You can also use a old atx computer power supply for power ala www.scary-terry.com It should have enough amps to run the horn, a headlight, and even the washer pump to squirt or spray them with water (Blood muhahah!). I got 5 of these power supplies for $1 each at a local radio shack / computer repair shop. I got them cheap because I explained that I needed them for the free haunted house I do for the TOTs, and they thought that was cool.
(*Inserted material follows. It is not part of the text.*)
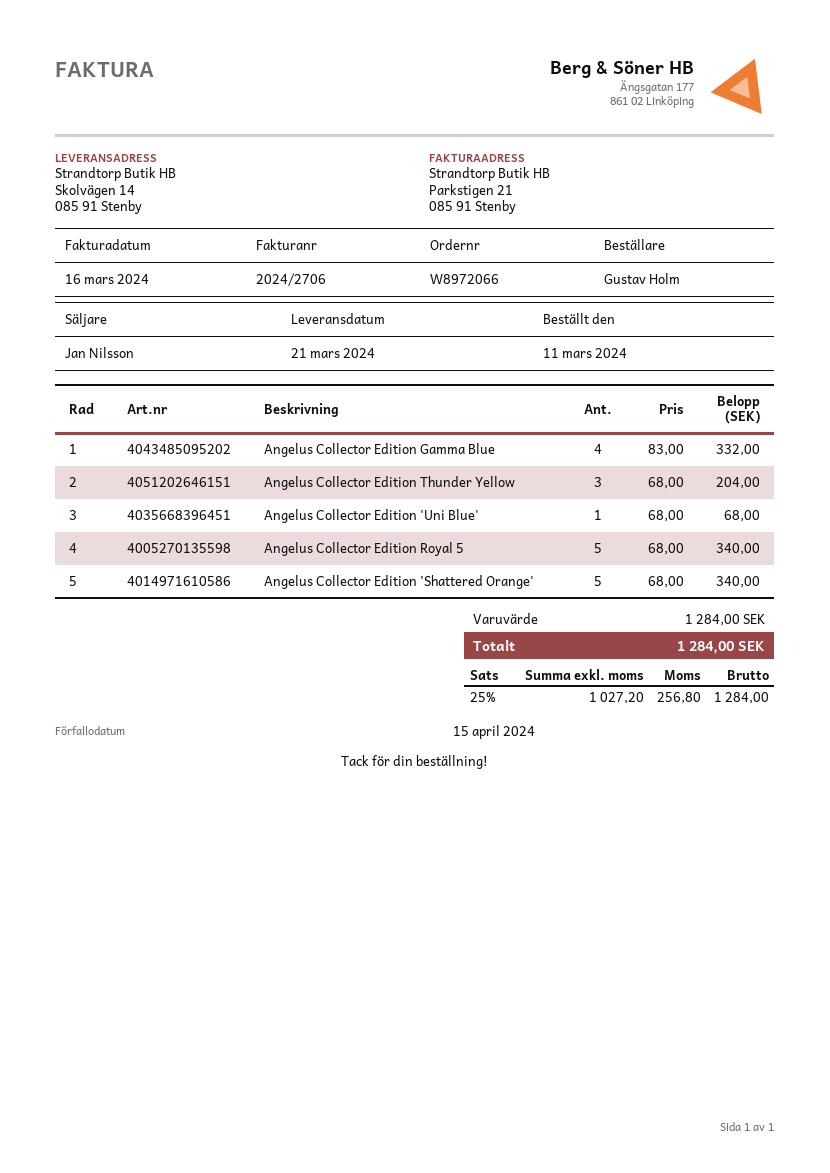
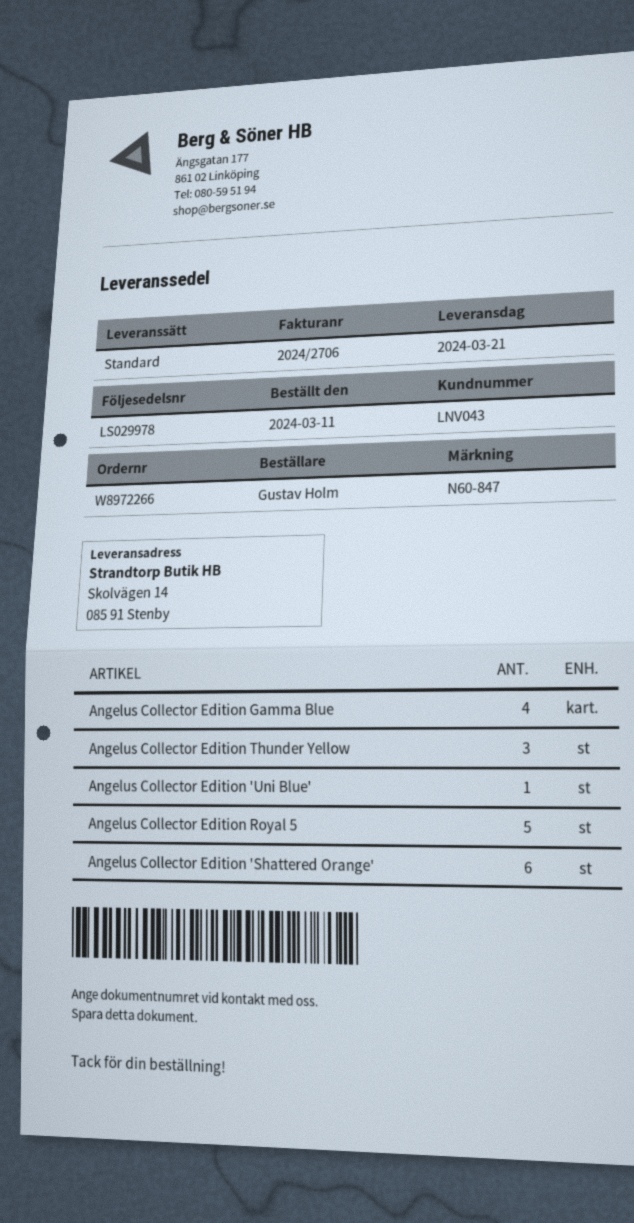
order number: W8972066 -> W8972266
Angelus Collector Edition 'Shattered Orange': 5 -> 6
My favorite dark ride (and ranked #1 in the country for like 5 years) The Haunted House at Knoebels uses 2 headlights and a truck horn in a near black hallway to create the effect of a truck about to run you over. The lights and horn go off when you are like 2 feet away. I've been through it dozens of times over the years and it still makes me jump every time.


----------



## Revenant (Mar 17, 2007)

I think the car horn is a great idea for your particular haunt Gwen! It'll sound a little goofier than an alarm bell or scream sound but still be a good loud startle. Too bad it's not one of those old "oh-OOOOOO-gah" horns... that'd be good for a clown haunt too...

I see only one potential problem... it's possible to miss a mat switch unless you get the really big ones which get pricey... seems to me if you're using this as a practical indicator and not just a scare you might be better off using a photocell/"broken beam" setup that would be impossible to pass without setting it off. Or... has anyone heard of mounting a large panel of floor so that it rests over a pressure switch so there's no way to miss tripping it?


----------



## oct31man (Sep 19, 2006)

Revenant said:


> I see only one potential problem... it's possible to miss a mat switch unless you get the really big ones which get pricey... Or... has anyone heard of mounting a large panel of floor so that it rests over a pressure switch so there's no way to miss tripping it?


Yep, I lay a piece of plywood over my tape switch and they don't miss it!
While you're at Empress, go ahead and make a car bumper prop! They will love it! I am borrowing your idea of the horn being a signal for the actors. Last year I had my car bumper toward the end of the haunt. This year it will be first, to give us a signal! Thanks for bringing this up!


----------



## Empress Nightshade (Jul 25, 2004)

oct31man said:


> Yep, I lay a piece of plywood over my tape switch and they don't miss it!
> While you're at Empress, go ahead and make a car bumper prop! They will love it! I am borrowing your idea of the horn being a signal for the actors. Last year I had my car bumper toward the end of the haunt. This year it will be first, to give us a signal! Thanks for bringing this up!


You're welcome, Oct31man!

Since I last posted, the car horn with a bright pinbeam is up and running! It's so hilarious to see crew members who aren't aware of it jump out of their skin when they activate it. The mat switch works just fine as we allow a group of eight to enter each time. If the first person doesn't step on it, someone is bound to. This will be a place we will definitely mount a camera up top to catch great footage. LOL! 

Thanks to all for your help!


----------



## randyaz (May 26, 2006)

hey...cut the car into just behind the windshield. Take the components off the frame. mount hood,fenders, and front grill and mount on a lightweight frame. Use pneumatics to make the car jump forward about 10 ft. When the TOT's trigger it...the car comes out horns and lights blaring.

But a Mac truck would work better than a Tarus...


...and no...Im not really serious...but it would be cool


----------